You might think he was reflexively conservative, but along with the suit, he never wore a hat. And this was five years before Kennedy’s hatless inauguration. Frim was ahead of the world on this one issue.

But this is not a story about the suit, but about a man who would choose to wear such a suit.

Born in Quidney, Vermont, he was trained as an accountant, but found his life’s work as an actuary for the New Haven and Manhattan Indemnity Corporation. When he was 45, he started writing poetry.

It was an unusual avocation for an actuary, perhaps, but none of his coworkers knew about it. The only one who did was his wife, Marie, and she didn’t think about it much.

He had a few pieces published, in “Garden Monthly,” the “National P.T.A. Journal,” the “Melville, Alabama, Weekly Star,” “American Steel Smelting News” and his hometown newspaper, the “Quidney, Vermont, Record.”

Other than that, he had a shoebox full of rejection notices. He kept it in the bottom of his bedroom clothes closet, and popped a new slip in every second or third month.

His life, such as it was, was happy enough. He laughed reasonably often, had a ready pun on occasion, and genuinely loved his wife. His coworkers liked him and he rose steadily, but not spectacularly, at the firm. At the age of 52, he had his own office and a secretary, who we’ll call Hazel.

Everyone who knew him called him Ted. His first name was actually Theophrastus, but Ted seemed to work better.

It was a Monday morning and Ted was crumpling paper and throwing it over his shoulder. One after the other, the rubbish collected on the floor behind his chair.

He started writing again, and wadded up the paper once more.

“It reads like it was written by a committee,” he said to himself.

He was writing his resume.

Since he had turned 50, he had felt the intestinal rumblings of hormonal change in his body. He told himself it was nothing, the way one might say, “It’s only the house settling.” Harry wanted to get out of his job, although he wasn’t sure what he wanted.

He also knew that if he ever wrote the resume the way he wanted it, he probably wouldn’t mail it anywhere.

Ted had felt something like this once before, and quashed the feeling by joining the Army. It was just before Pearl Harbor. He thought a tour in the military might show him a wider corner of the world. The recruiting officer had promised that the Army had need of accountants.

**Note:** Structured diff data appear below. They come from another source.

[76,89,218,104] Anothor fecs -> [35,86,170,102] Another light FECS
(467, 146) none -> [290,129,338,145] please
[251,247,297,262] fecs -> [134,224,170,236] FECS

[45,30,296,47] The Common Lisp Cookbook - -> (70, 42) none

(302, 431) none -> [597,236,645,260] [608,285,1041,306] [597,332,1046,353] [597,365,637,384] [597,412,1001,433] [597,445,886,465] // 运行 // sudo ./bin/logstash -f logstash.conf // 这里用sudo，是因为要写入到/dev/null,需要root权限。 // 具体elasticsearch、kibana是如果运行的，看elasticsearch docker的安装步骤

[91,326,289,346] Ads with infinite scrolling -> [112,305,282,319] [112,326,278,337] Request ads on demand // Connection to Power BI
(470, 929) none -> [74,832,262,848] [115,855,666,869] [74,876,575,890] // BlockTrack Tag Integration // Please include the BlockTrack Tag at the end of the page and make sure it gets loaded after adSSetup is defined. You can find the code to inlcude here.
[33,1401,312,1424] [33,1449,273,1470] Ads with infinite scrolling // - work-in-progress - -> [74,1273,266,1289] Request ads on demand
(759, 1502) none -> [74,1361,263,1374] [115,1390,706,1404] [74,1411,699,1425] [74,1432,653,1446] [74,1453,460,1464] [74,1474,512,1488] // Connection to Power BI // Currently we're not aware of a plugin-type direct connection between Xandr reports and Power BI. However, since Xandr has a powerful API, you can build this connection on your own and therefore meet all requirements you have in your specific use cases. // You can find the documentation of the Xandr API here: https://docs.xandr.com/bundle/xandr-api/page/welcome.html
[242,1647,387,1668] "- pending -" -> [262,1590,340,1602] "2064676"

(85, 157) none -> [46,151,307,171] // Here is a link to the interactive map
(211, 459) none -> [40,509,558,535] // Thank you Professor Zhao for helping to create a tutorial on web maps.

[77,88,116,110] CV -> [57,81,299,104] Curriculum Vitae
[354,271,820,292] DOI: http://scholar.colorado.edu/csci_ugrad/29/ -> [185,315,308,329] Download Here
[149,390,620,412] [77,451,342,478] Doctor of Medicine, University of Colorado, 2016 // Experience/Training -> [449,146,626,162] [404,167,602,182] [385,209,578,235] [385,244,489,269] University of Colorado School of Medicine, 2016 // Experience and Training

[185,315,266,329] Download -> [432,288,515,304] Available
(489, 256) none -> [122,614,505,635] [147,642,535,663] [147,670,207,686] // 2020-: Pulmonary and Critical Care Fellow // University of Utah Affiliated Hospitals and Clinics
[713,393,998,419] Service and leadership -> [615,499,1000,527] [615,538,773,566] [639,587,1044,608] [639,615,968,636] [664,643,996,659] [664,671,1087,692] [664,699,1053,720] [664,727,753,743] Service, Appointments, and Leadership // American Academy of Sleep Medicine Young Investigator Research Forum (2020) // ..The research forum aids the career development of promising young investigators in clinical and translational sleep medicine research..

But, instead, they made him a quartermaster and sent him to Kansas.

Just before he left Vermont, he married Marie. They had met at a party at school, and he saw her at the edge of the room, with eyes like a cow’s, looking ready to drip tears. He thought she looked ineffably beautiful.

She was, in fact, in the middle of a trauma that tested everything she had been brought up to believe. She had followed her high-school sweetheart to college when he received a football scholarship. He was the star quarterback and he squired Marie around until their second year, when he came out of the closet.

“I’m queer,” he told her.

“Take some Bromo Seltzer,” she replied.

When he made her understand what he meant, she refused to believe it. She followed him around, trying to figure out how to cure him, and at the very moment Ted had spotted her at the edge of the party, she had spotted her man in a dark corner with his arms around the neck of a young sociology instructor. She could taste the metal of electricity in her tongue, and there was a ringing in her ears.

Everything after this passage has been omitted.